> _Task description_
For every line in the data below that contains "white", copy the line.

> _Record extracts_
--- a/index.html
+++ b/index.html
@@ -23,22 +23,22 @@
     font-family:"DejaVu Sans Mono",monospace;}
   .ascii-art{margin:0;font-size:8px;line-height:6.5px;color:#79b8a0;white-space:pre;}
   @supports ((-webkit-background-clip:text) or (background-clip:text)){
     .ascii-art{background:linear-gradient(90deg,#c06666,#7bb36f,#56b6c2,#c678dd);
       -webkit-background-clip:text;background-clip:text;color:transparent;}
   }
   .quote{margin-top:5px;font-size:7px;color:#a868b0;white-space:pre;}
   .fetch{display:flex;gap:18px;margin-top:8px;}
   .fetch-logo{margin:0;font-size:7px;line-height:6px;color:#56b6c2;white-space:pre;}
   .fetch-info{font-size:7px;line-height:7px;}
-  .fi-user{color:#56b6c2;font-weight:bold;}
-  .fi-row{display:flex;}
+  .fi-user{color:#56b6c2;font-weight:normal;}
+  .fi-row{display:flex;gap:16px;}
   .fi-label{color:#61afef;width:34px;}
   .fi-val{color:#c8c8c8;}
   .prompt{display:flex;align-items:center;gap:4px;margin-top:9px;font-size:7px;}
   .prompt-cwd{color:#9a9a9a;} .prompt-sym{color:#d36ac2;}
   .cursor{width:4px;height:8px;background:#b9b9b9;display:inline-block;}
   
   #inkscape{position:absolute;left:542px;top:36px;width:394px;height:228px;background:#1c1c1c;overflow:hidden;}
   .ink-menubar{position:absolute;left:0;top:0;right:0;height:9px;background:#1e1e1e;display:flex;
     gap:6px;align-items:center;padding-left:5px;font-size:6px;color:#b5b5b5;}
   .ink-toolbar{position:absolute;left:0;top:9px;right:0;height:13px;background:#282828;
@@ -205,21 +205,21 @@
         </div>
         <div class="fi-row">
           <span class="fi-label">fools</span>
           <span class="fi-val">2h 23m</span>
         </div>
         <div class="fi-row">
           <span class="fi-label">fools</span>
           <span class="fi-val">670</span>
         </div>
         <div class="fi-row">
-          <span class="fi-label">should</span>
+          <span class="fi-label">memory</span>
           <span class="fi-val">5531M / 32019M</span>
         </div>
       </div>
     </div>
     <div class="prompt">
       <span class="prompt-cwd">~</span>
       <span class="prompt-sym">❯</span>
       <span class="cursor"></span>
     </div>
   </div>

> _Answer box_
   .ascii-art{margin:0;font-size:8px;line-height:6.5px;color:#79b8a0;white-space:pre;}
   .quote{margin-top:5px;font-size:7px;color:#a868b0;white-space:pre;}
   .fetch-logo{margin:0;font-size:7px;line-height:6px;color:#56b6c2;white-space:pre;}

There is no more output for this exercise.